I don’t think Tardigrade is there just yet. Yes there is some overprovisioning with pieces, but nowhere near at the level for peak demand from game releases. You would have thousands of people downloading the same pieces at once. This would still easily overload nodes. It would be different if the RS settings could be tuned or even scaled up based on demand. If thousands of nodes could hold pieces for the same segment, then suddenly downloads could be spread out much wider. But functionality like that isn’t yet in place.

And even if it were, we’re talking about millions of pre-orders and gamers who buy Cyberpunk 2077 on day one. And that’s just a single game adding up to 40GB * 1000000 = 40PB. How many nodes now? about 10k maybe? With perfect equal spread that would be 4TB per node and that’s without accounting for download overhead. I have no doubt that in the future there will be enough scale to serve these purposes, but right now it’s simply not an option. This would be a sure fire way to grind everything to a halt.

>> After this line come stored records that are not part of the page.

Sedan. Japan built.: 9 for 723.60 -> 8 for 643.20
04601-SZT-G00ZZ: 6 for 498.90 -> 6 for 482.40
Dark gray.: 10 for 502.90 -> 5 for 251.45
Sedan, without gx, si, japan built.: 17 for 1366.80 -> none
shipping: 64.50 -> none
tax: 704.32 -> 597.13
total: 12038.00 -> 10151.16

That’s what I really would like to see, how Tardigrade would handle peak loads: We should do a test next year on the max bandwidth tardigrade can handle sustained download

Auto scaling aka background distribution to more nodes for shards that get downloaded a lot, would be really interesting. Also this is one reason why I keep requesting information on new deals, because as SNO you might be considering more bandwidth from your ISP if there is enough peak demand. But of course this would take much longer than buying a new hard drive.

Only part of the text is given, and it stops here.